TASK DATA>
——

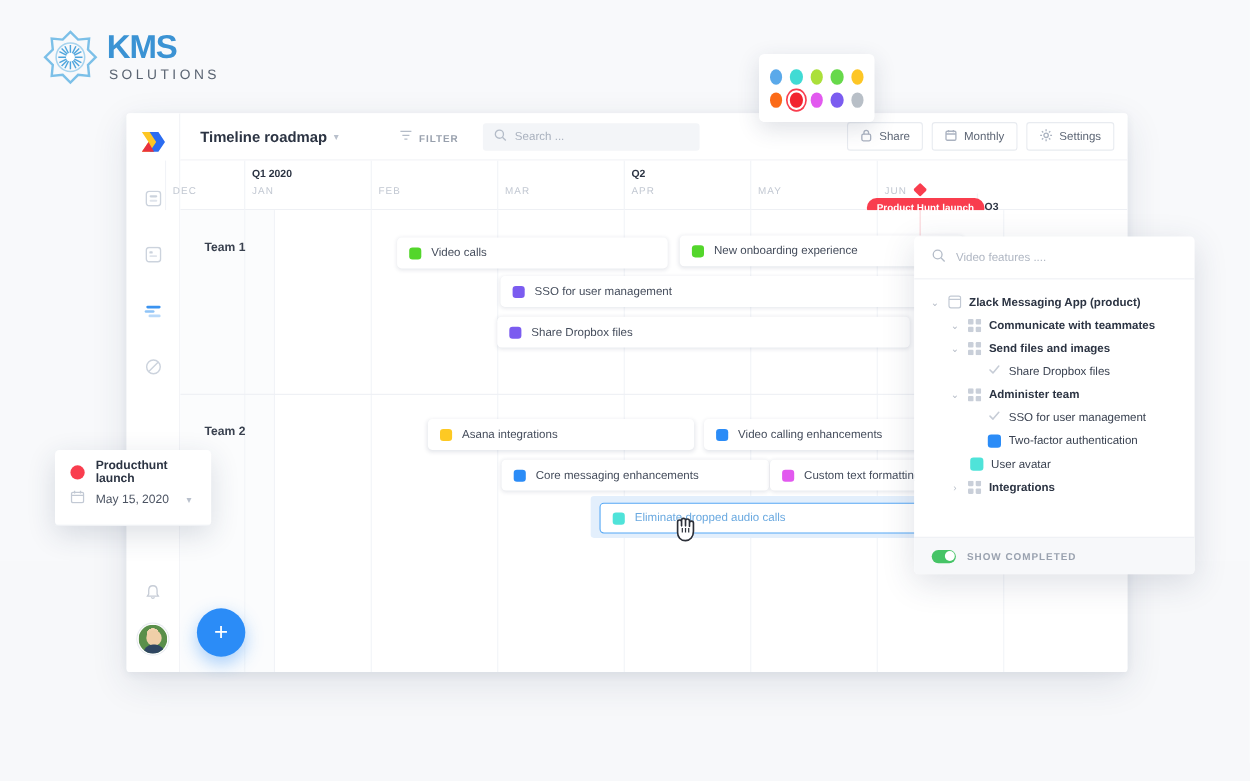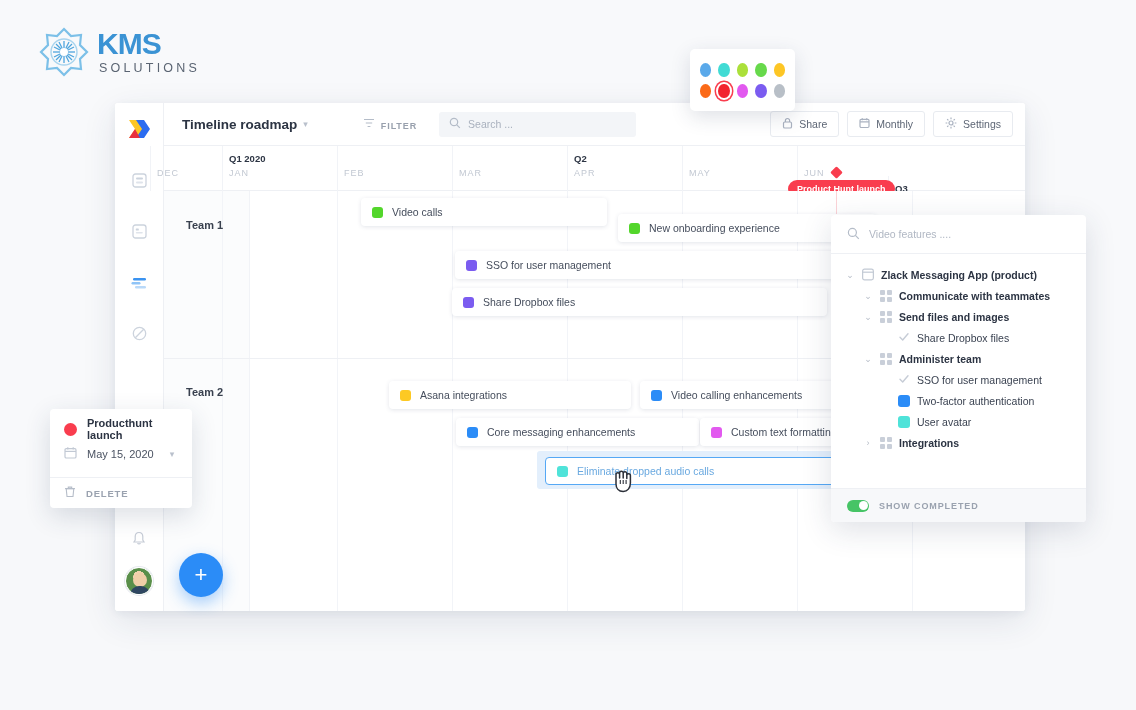--- a/index.html
+++ b/index.html
@@ -333,21 +333,21 @@
       <div class="lanehdr"></div>
     <div class="vline" style="left: 58px;"></div>
         <div class="vline" style="left: 173px;"></div>
         <div class="vline" style="left: 288px;"></div>
         <div class="vline" style="left: 403px;"></div>
         <div class="vline" style="left: 518px;"></div>
         <div class="vline" style="left: 633px;"></div>
         <div class="vline" style="left: 748px;"></div>
         <div class="ms-line" style="left: 672px; top: 0px; height: 275px;"></div>
         <div class="lane-label" style="top: 28px;">Team 1</div>
-        <div class="bar" style="left: 197px; top: 7px; width: 246px;">
+        <div class="bar" style="left: 197px; top: 25px; width: 246px;">
           <div class="chip" style="background: rgb(83, 214, 43);"></div>
           <div class="bar-label">Video calls</div>
         </div>
         <div class="bar" style="left: 454px; top: 23px; width: 258px;">
           <div class="chip" style="background: rgb(83, 214, 43);"></div>
           <div class="bar-label">New onboarding experience</div>
         </div>
         <div class="bar" style="left: 291px; top: 60px; width: 422px;">
           <div class="chip" style="background: rgb(123, 92, 240);"></div>
           <div class="bar-label">SSO for user management</div>
@@ -416,28 +416,20 @@
       <span><svg width="13" height="13" viewBox="0 0 13 13">
             <rect x="1" y="2.6" width="11" height="9.4" rx="1.3" fill="none" stroke="#c2c9d4" stroke-width="1.2"></rect>
             <line x1="1" y1="5.4" x2="12" y2="5.4" stroke="#c2c9d4" stroke-width="1.2"></line>
             <line x1="3.8" y1="1.2" x2="3.8" y2="3.6" stroke="#c2c9d4" stroke-width="1.2"></line>
             <line x1="9.2" y1="1.2" x2="9.2" y2="3.6" stroke="#c2c9d4" stroke-width="1.2"></line>
           </svg></span>
       <div class="detail-date">May 15, 2020</div>
       <span class="caret">▾</span>
     </div>
     <div class="detail-sep"></div>
-    <div class="detail-row">
-      <span><svg width="12" height="13" viewBox="0 0 12 13">
-            <path d="M2.2 3.6 H9.8 L9 11.5 H3 Z" fill="none" stroke="#b6bdc9" stroke-width="1.1"></path>
-            <line x1="1" y1="3.6" x2="11" y2="3.6" stroke="#b6bdc9" stroke-width="1.1"></line>
-            <path d="M4.3 3.6 V2.1 H7.7 V3.6" fill="none" stroke="#b6bdc9" stroke-width="1.1"></path>
-          </svg></span>
-      <div class="detail-del">DELETE</div>
-    </div>
   </div>
 
   <div class="panel">
     <div class="panel-search">
       <span>
         <svg width="13" height="13" viewBox="0 0 13 13">
             <circle cx="5.4" cy="5.4" r="4" fill="none" stroke="#b4bcc8" stroke-width="1.2"></circle>
             <line x1="8.4" y1="8.4" x2="11.8" y2="11.8" stroke="#b4bcc8" stroke-width="1.2"></line>
           </svg>
       </span>
@@ -502,21 +494,21 @@
           <div class="tcheck"><svg width="12" height="12" viewBox="0 0 12 12">
               <path d="M2 6.3 L4.7 9 L10 2.8" fill="none" stroke="#c6ccd6" stroke-width="1.4" stroke-linecap="round" stroke-linejoin="round"></path>
             </svg></div>
           <div class="tlabel">SSO for user management</div>
         </div>
         <div class="trow" style="padding-left: 50px;">
           <div class="tchev"></div>
           <div class="tchip" style="background: rgb(43, 140, 247);"></div>
           <div class="tlabel">Two-factor authentication</div>
         </div>
-        <div class="trow" style="padding-left: 50px;">
+        <div class="trow" style="padding-left: 34px;">
           <div class="tchev"></div>
           <div class="tchip" style="background: rgb(79, 227, 217);"></div>
           <div class="tlabel">User avatar</div>
         </div>
         <div class="trow" style="padding-left: 32px;">
           <div class="tchev">›</div>
           <div class="tico">
             <svg width="12" height="12" viewBox="0 0 12 12">
               <rect x="0" y="0" width="5" height="5" rx="1" fill="#c9cfd9"></rect>
               <rect x="7" y="0" width="5" height="5" rx="1" fill="#c9cfd9"></rect>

——

YOUR OBJECTIVE> Copy out every entry above, character for character, excluding pictures.

RESPONSE TO THE TASK>
--- a/index.html
+++ b/index.html
@@ -333,21 +333,21 @@
       <div class="lanehdr"></div>
     <div class="vline" style="left: 58px;"></div>
         <div class="vline" style="left: 173px;"></div>
         <div class="vline" style="left: 288px;"></div>
         <div class="vline" style="left: 403px;"></div>
         <div class="vline" style="left: 518px;"></div>
         <div class="vline" style="left: 633px;"></div>
         <div class="vline" style="left: 748px;"></div>
         <div class="ms-line" style="left: 672px; top: 0px; height: 275px;"></div>
         <div class="lane-label" style="top: 28px;">Team 1</div>
-        <div class="bar" style="left: 197px; top: 7px; width: 246px;">
+        <div class="bar" style="left: 197px; top: 25px; width: 246px;">
           <div class="chip" style="background: rgb(83, 214, 43);"></div>
           <div class="bar-label">Video calls</div>
         </div>
         <div class="bar" style="left: 454px; top: 23px; width: 258px;">
           <div class="chip" style="background: rgb(83, 214, 43);"></div>
           <div class="bar-label">New onboarding experience</div>
         </div>
         <div class="bar" style="left: 291px; top: 60px; width: 422px;">
           <div class="chip" style="background: rgb(123, 92, 240);"></div>
           <div class="bar-label">SSO for user management</div>
@@ -416,28 +416,20 @@
       <span><svg width="13" height="13" viewBox="0 0 13 13">
             <rect x="1" y="2.6" width="11" height="9.4" rx="1.3" fill="none" stroke="#c2c9d4" stroke-width="1.2"></rect>
             <line x1="1" y1="5.4" x2="12" y2="5.4" stroke="#c2c9d4" stroke-width="1.2"></line>
             <line x1="3.8" y1="1.2" x2="3.8" y2="3.6" stroke="#c2c9d4" stroke-width="1.2"></line>
             <line x1="9.2" y1="1.2" x2="9.2" y2="3.6" stroke="#c2c9d4" stroke-width="1.2"></line>
           </svg></span>
       <div class="detail-date">May 15, 2020</div>
       <span class="caret">▾</span>
     </div>
     <div class="detail-sep"></div>
-    <div class="detail-row">
-      <span><svg width="12" height="13" viewBox="0 0 12 13">
-            <path d="M2.2 3.6 H9.8 L9 11.5 H3 Z" fill="none" stroke="#b6bdc9" stroke-width="1.1"></path>
-            <line x1="1" y1="3.6" x2="11" y2="3.6" stroke="#b6bdc9" stroke-width="1.1"></line>
-            <path d="M4.3 3.6 V2.1 H7.7 V3.6" fill="none" stroke="#b6bdc9" stroke-width="1.1"></path>
-          </svg></span>
-      <div class="detail-del">DELETE</div>
-    </div>
   </div>
 
   <div class="panel">
     <div class="panel-search">
       <span>
         <svg width="13" height="13" viewBox="0 0 13 13">
             <circle cx="5.4" cy="5.4" r="4" fill="none" stroke="#b4bcc8" stroke-width="1.2"></circle>
             <line x1="8.4" y1="8.4" x2="11.8" y2="11.8" stroke="#b4bcc8" stroke-width="1.2"></line>
           </svg>
       </span>
@@ -502,21 +494,21 @@
           <div class="tcheck"><svg width="12" height="12" viewBox="0 0 12 12">
               <path d="M2 6.3 L4.7 9 L10 2.8" fill="none" stroke="#c6ccd6" stroke-width="1.4" stroke-linecap="round" stroke-linejoin="round"></path>
             </svg></div>
           <div class="tlabel">SSO for user management</div>
         </div>
         <div class="trow" style="padding-left: 50px;">
           <div class="tchev"></div>
           <div class="tchip" style="background: rgb(43, 140, 247);"></div>
           <div class="tlabel">Two-factor authentication</div>
         </div>
-        <div class="trow" style="padding-left: 50px;">
+        <div class="trow" style="padding-left: 34px;">
           <div class="tchev"></div>
           <div class="tchip" style="background: rgb(79, 227, 217);"></div>
           <div class="tlabel">User avatar</div>
         </div>
         <div class="trow" style="padding-left: 32px;">
           <div class="tchev">›</div>
           <div class="tico">
             <svg width="12" height="12" viewBox="0 0 12 12">
               <rect x="0" y="0" width="5" height="5" rx="1" fill="#c9cfd9"></rect>
               <rect x="7" y="0" width="5" height="5" rx="1" fill="#c9cfd9"></rect>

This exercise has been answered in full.